I'm 6'2" and very long legged. I've been this size almost all of my cycling life. In my teens I had one bike. A five speed Sun something. It was not a cheap bike. However it was used for everything. Going to school, shopping, taking my mums towels to the laundry balanced on the crossbar [she had a hairdressers]. taking my sister somewhere balanced on the crossbar. later going to work, balancing girls on the crossbar. going on tour. Youth hostelling at weekends etc,etc. I never remember any discomfort or fit problems.
I think maybe with one bike you tend to mould yourself to the bike, if it is reasonably your size. Your body fits in. Youth and flexibilty has probably much to do with it.
These days I have a few bikes and am always tinkering with the fit. My body is never allowed to settle on one bike. I ride 23", 24" and 25" frames so different stems, seatpost, saddles etc. Even bar widths.

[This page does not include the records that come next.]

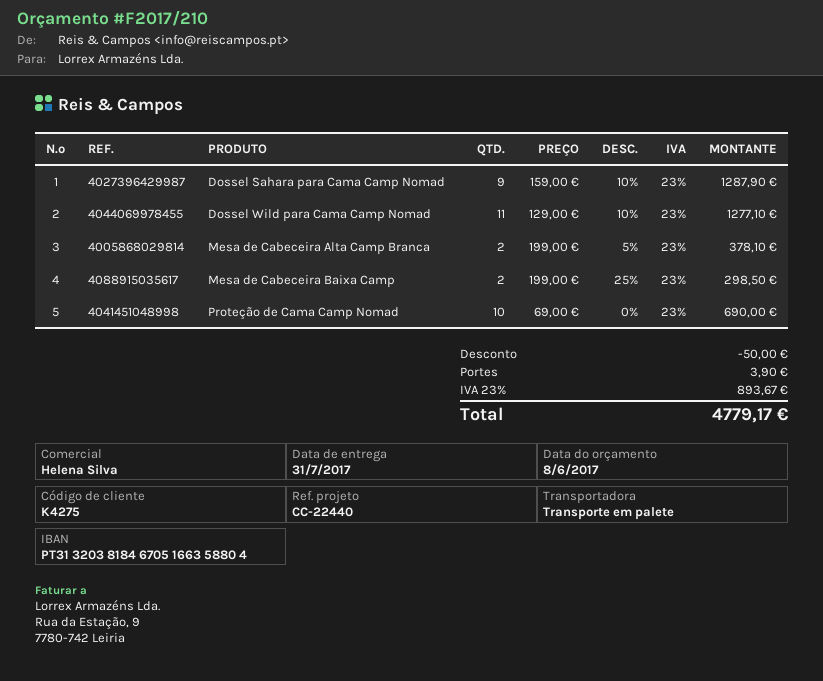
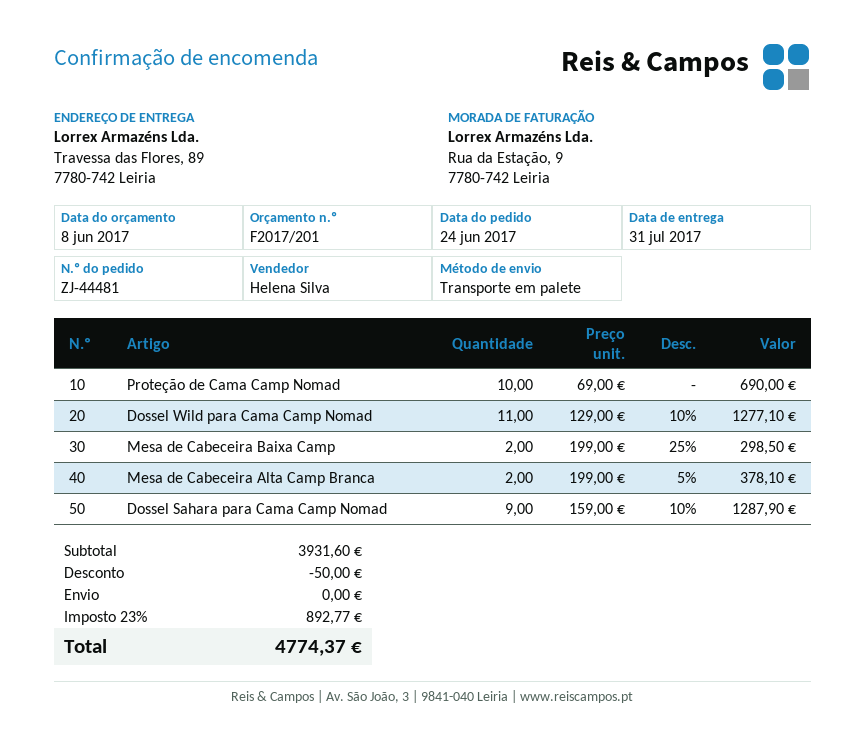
quote number: F2017/210 -> F2017/201
shipping: 3.90 -> 0.00
tax: 23% = 893.67 -> 23% = 892.77
total: 4779.17 -> 4774.37

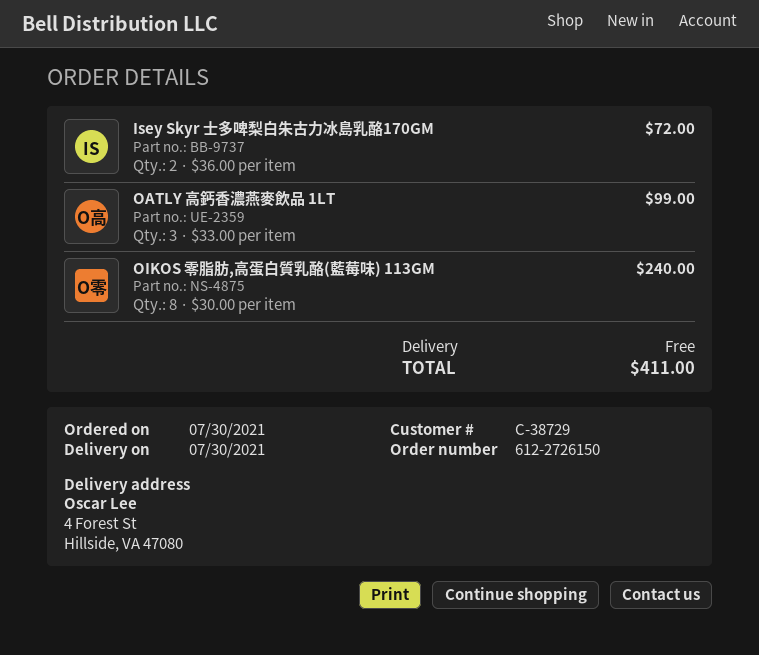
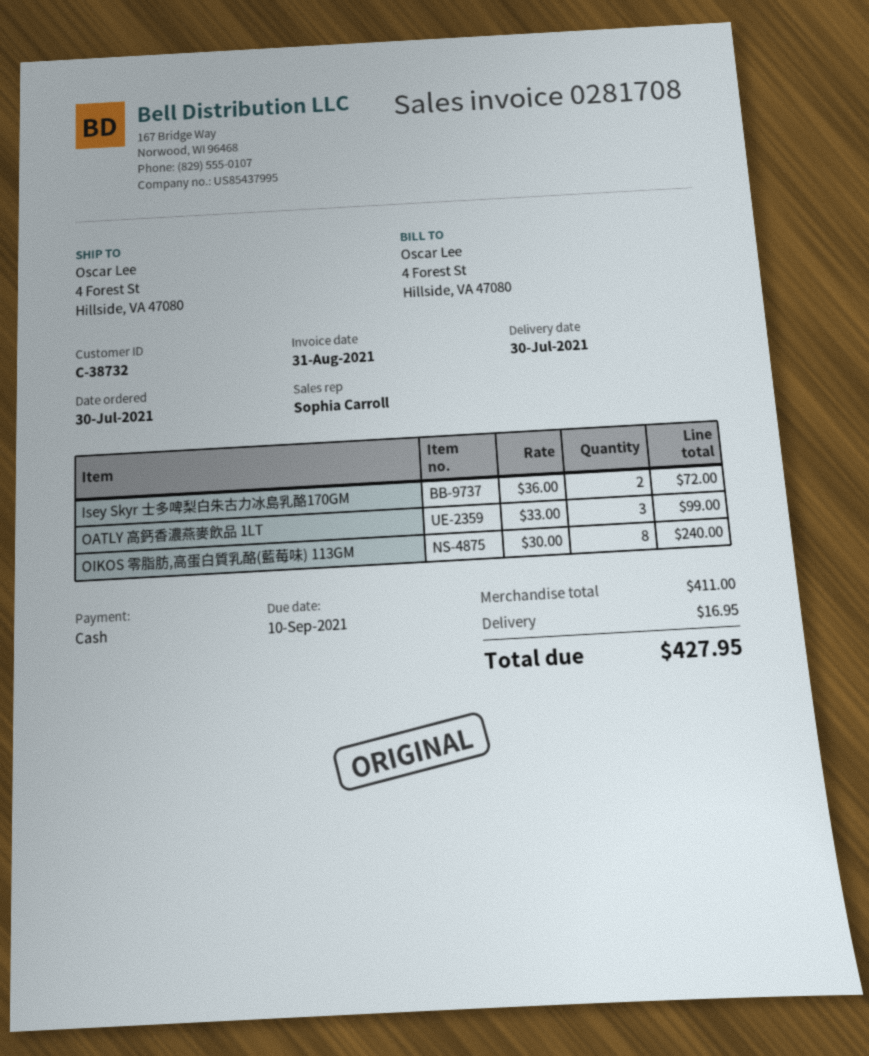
customer number: C-38729 -> C-38732
shipping: 0.00 -> 16.95
total: 411.00 -> 427.95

I read something interesting the other day. The author was looking at bike positioning in the past and now. He, I think was comparing different brake levers. He posted old and new pictures. The old pictures showed bars almost level with the seat on racing cycles. Therefore the rider spent a lot of time comfortably riding on the drops and found non-aero brakes plenty powerful for the job. These days the bars are much lower and we spend a lot of time on the tops or hoods. We therefore need the easier braking of the modern Aero or STI levers. Interesting stuff.
So today I ventured out on my original 1985 Raleigh Royal, after raising the bars and had a very nice comfy ride. Most of the time on the drops and it's true how powerful the old non aero brakes are when used in this position.
Good stuff. IMO.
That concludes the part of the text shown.